Wrought-iron components can still be joined with traditional methods, such as riveting (with countersunk heads, unless rivets are part of the design), collaring (where hot iron strips are bent around abutting members), and hammer-welding (where members are forge melded without the flux used in oxy-acetylene or electric-arc welding). Robinson recommends the use of Type 304 stainless-steel bolts to reassemble restored fencing.
However, mild steel often cannot perform like traditional wrought iron. Explains Bomkamp, "True wrought iron is composed of carbon molecules that align in long fibers somewhat like wood grain, which allow it to be worked repeatedly to make forms like scrolls and leaves." By comparison, she says wrought or mild steel, today's substitute, is composed of lots of random individual molecules that can be similarly worked up to a point. "This makes it act kind of like a paper clip; after you bend it a few times, it breaks."
Many iron fences start to suffer not from deterioration of the fence itself but from failure of the anchoring, typically into some sort of masonry. Where the fence or railing is anchored in stone — customary for exterior stairs and urban fences — the fence post or newel stanchion is traditionally "lead-set" — that is, placed in an oversize hole and filled with molten lead.
Howell says that, given the ever increasing concerns over environmental lead, Robinson Iron prefers instead to anchor with epoxy adhesives, such as the products made by Hilti anchoring systems. Either way, post and stanchion ends should be rust-proofed, and once set, the filler should be detailed to shed water, not collect it in the hole. Any moisture that finds its way into the buried iron — especially if the anchor hole creates a little reservoir -- will cause rust jacking that can spall or split the stone.
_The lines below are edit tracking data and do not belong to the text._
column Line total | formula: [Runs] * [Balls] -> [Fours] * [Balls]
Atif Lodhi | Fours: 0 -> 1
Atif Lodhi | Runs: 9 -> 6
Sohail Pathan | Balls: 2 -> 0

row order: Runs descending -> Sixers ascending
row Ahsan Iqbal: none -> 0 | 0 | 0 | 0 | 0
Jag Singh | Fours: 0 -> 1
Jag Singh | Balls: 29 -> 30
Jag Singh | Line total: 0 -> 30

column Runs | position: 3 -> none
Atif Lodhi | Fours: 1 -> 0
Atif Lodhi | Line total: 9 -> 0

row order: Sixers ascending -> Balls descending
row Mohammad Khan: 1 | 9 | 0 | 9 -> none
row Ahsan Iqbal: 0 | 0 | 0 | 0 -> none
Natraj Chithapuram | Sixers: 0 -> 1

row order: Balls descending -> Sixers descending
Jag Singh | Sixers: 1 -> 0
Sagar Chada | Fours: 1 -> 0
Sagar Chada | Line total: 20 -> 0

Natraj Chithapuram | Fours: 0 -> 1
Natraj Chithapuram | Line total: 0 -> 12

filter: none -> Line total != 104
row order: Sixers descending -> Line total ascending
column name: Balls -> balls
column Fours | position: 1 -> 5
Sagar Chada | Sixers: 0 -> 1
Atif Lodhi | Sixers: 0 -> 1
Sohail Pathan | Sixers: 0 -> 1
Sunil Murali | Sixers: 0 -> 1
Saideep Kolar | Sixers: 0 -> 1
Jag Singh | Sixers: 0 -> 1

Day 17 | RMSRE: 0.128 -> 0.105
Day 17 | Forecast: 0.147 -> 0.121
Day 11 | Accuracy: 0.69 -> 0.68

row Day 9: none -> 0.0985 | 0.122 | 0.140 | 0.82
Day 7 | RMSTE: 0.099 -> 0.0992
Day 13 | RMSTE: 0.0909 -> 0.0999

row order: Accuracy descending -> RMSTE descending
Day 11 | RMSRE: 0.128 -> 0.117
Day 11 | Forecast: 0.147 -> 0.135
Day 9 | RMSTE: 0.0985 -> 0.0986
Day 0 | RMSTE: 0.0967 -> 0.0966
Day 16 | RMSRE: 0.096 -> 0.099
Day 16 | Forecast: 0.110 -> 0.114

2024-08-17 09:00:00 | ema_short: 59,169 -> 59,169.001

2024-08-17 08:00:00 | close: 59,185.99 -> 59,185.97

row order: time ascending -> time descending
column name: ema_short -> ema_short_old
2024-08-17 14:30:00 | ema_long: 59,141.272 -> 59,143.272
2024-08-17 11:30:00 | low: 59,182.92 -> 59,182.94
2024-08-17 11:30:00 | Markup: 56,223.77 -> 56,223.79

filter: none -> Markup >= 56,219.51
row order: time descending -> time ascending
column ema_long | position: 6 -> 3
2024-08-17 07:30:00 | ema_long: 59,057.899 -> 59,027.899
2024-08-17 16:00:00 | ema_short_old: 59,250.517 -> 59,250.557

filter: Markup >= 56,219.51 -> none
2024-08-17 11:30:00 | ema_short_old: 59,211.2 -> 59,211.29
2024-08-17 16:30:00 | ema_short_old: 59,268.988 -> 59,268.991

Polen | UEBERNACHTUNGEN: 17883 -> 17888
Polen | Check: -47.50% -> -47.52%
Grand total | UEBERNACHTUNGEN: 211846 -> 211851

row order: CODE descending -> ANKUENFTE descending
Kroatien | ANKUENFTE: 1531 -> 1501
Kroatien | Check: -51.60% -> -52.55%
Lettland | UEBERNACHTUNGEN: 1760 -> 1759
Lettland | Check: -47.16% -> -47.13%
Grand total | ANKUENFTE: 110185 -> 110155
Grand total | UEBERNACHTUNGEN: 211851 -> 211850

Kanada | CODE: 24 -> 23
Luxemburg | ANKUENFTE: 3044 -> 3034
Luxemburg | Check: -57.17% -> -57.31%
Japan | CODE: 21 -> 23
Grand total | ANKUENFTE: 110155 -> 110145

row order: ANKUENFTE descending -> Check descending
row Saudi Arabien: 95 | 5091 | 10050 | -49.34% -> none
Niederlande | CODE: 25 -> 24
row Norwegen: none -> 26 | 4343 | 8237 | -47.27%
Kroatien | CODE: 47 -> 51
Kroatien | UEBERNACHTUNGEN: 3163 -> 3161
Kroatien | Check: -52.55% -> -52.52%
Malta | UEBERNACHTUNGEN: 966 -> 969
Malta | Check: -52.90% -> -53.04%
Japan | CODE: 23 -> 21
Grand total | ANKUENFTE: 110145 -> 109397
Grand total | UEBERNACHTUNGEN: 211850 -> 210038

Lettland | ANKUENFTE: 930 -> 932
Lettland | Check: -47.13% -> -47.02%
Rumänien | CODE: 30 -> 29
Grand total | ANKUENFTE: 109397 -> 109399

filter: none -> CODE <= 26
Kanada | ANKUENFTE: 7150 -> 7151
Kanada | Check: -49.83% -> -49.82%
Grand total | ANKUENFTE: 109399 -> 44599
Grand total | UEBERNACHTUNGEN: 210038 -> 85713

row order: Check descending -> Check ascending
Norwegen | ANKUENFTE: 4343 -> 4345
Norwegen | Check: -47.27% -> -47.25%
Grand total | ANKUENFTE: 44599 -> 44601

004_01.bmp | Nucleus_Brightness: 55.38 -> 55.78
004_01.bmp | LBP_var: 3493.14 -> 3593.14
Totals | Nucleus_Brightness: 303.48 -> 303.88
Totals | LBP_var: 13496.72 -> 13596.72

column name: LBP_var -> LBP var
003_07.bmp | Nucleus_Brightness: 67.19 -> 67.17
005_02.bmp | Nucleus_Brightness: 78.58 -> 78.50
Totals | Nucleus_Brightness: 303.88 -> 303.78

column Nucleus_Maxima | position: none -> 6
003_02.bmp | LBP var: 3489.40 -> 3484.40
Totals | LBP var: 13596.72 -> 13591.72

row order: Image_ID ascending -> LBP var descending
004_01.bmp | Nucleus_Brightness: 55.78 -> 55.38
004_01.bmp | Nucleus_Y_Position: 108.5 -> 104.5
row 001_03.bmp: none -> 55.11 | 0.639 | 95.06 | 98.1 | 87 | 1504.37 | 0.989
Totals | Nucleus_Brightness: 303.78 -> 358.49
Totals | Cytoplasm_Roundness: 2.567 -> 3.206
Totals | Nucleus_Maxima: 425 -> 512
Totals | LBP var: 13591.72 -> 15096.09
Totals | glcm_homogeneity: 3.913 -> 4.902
Many a cast-iron newel post is anchored by a central threaded rod that is okay where it enters the stone, but leaves the newel wobbly nonetheless. In these cases, tightening the nut or finial at the top, usually with gentle applications of penetrating oil, wire brushing, and a little heat from a torch, will often pull the newel back into place.
In contrast to wood fence posts that can be set directly in soil, freestanding iron fence posts must be set in concrete footings that extend below the frost line in order to withstand winter heaving. As Baird notes, "The key to ironwork maintenance is eliminating the conditions that caused the problems in the first place."